Another frequent error is applying this formula to children or using actual body weight in obese patients. The Cockcroft-Gault equation was developed for adults and becomes less accurate with BMI over 30. For obese patients, using ideal body weight often gives more accurate results for medication dosing.

Don't use this calculator immediately after eating large amounts of meat, intense exercise, or during acute illness, as these can temporarily raise creatinine levels. The formula also assumes stable kidney function - it's not accurate during acute kidney injury when creatinine levels are rapidly changing. Always interpret results alongside clinical context rather than as a standalone diagnostic tool.

The Math
Worked examples and deeper derivation

The Cockcroft-Gault equation calculates creatinine clearance as: CrCl = ((140 - age) × weight × gender factor) ÷ (72 × serum creatinine). The gender factor is 1.0 for men and 0.85 for women, reflecting the average 15% lower muscle mass in women. The constant 72 converts between units and represents the relationship between creatinine production and clearance in healthy individuals.

This formula estimates the glomerular filtration rate by using creatinine as a marker. Since creatinine production is relatively constant for each individual and is filtered but not reabsorbed by the kidneys, changes in blood creatinine levels reflect changes in kidney function. When kidney function declines, less creatinine is filtered out, causing blood levels to rise.
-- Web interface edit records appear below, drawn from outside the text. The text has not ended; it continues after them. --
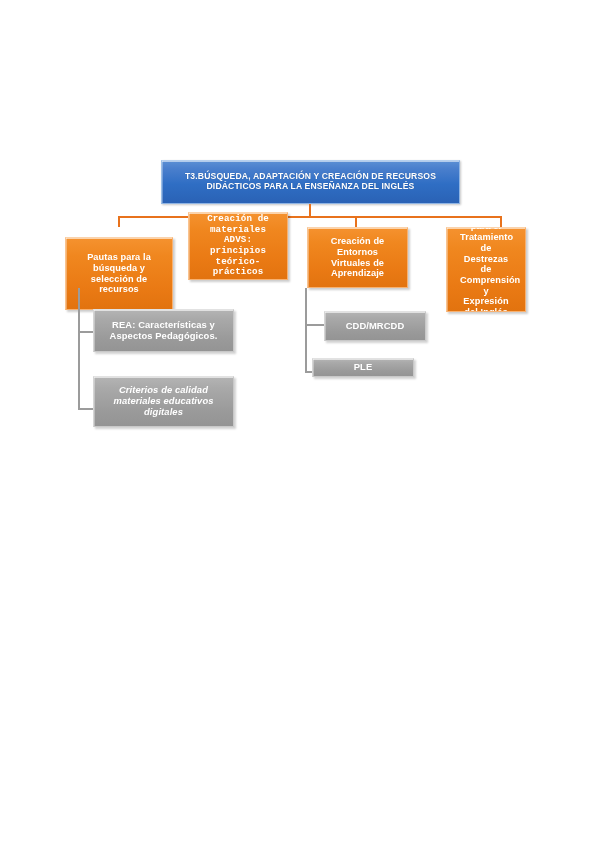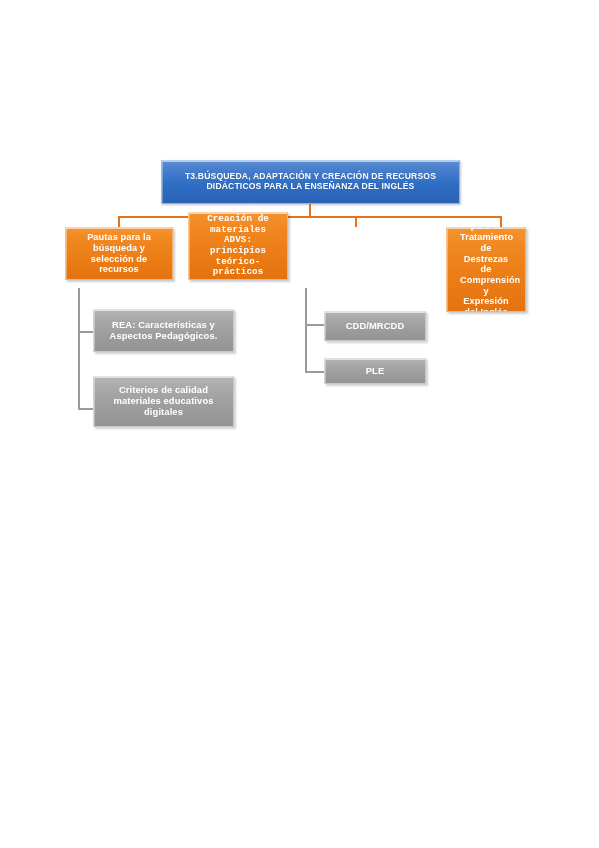"Creación de Entornos Virtuales de" div.node { html: none -> <div> <span>Creación de Entornos Virtuales de Aprendizaje</span> </div> }
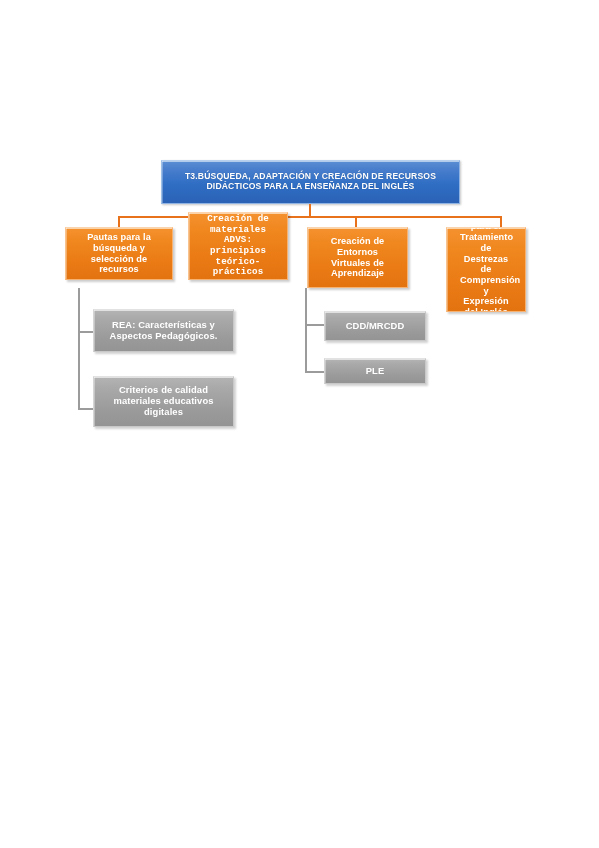"Pautas para la búsqueda y" div.node { height: 53px -> 73px; top: 227px -> 237px }
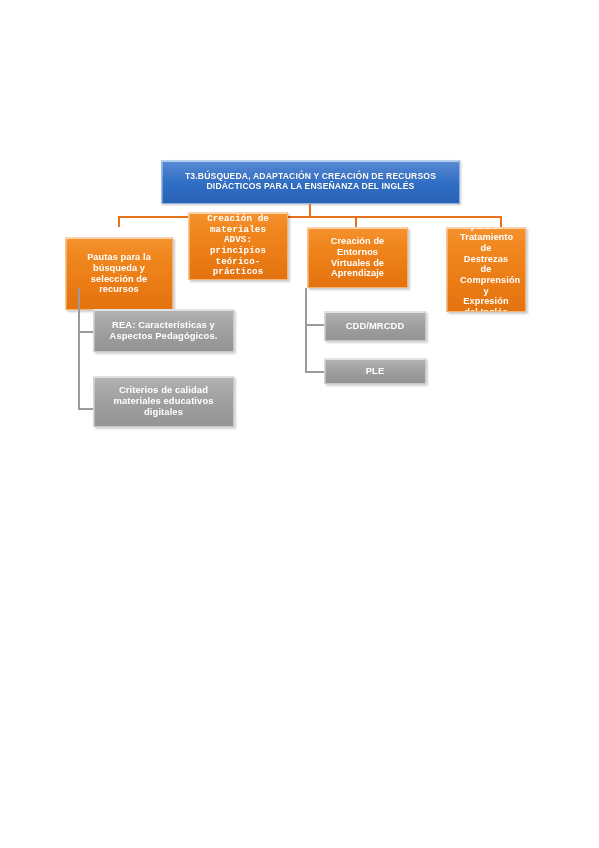"PLE" div.node { height: 26px -> 19px; left: 324px -> 312px }
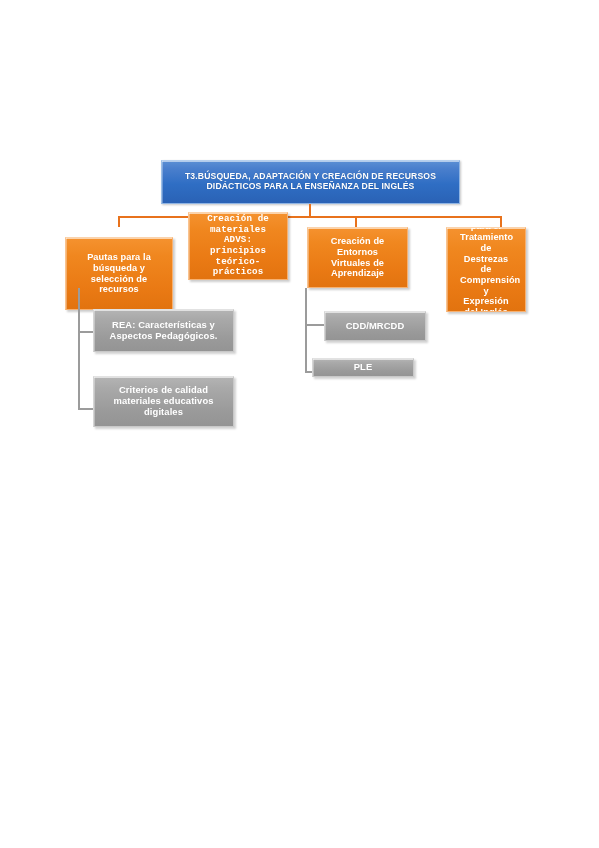"Criterios de calidad materiales" div.node { font-style: none -> italic }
The age factor (140 - age) accounts for the natural decline in kidney function over time, while the weight component adjusts for total creatinine production. The division by 72 standardizes the result to mL/min units and incorporates the average relationship between creatinine generation and elimination in the original study population.

Healthy young adult
25-year-old male, 75 kg, creatinine 0.9 mg/dL
Creatinine clearance is 134.3 mL/min, indicating excellent kidney function with no medication adjustments needed.
Middle-aged woman
55-year-old female, 65 kg, creatinine 1.1 mg/dL
Creatinine clearance is 66.9 mL/min, showing mild kidney impairment that requires monitoring but minimal medication changes.
Elderly patient with kidney disease
75-year-old male, 70 kg, creatinine 3.0 mg/dL
Creatinine clearance is 21.4 mL/min, indicating severe kidney impairment requiring nephrology care and careful medication dosing.
Expert Unlock
The thing most explanations skip

The Cockcroft-Gault equation systematically overestimates clearance in elderly patients due to age-related muscle loss that reduces creatinine production more than the formula predicts. Many hospitals now cap the age factor at 65-70 years for patients over 80. Additionally, the formula was derived from a predominantly white male population and may underestimate kidney function in Black patients by 10-15%.

When should I be concerned about my creatinine clearance result?

What is a normal creatinine clearance by age?
Normal creatinine clearance is above 90 mL/min for healthy adults. It naturally declines with age - expect about 1 mL/min decrease per year after age 30. Values 60-89 mL/min may be normal for older adults, while anything below 60 mL/min indicates kidney disease regardless of age.
How accurate is the Cockcroft-Gault formula for kidney function?
The Cockcroft-Gault formula provides a good estimate for medication dosing but can overestimate function in obese patients and underestimate in elderly patients. Modern labs often use eGFR (estimated glomerular filtration rate) which may be more accurate. Both are screening tools - direct measurement requires 24-hour urine collection.
Do I need to fast before getting my creatinine level tested?
No fasting is required for creatinine blood tests. However, avoid eating large amounts of cooked meat 24 hours before the test, as this can temporarily raise creatinine levels. Also inform your doctor about any medications or supplements you take, as some can affect results.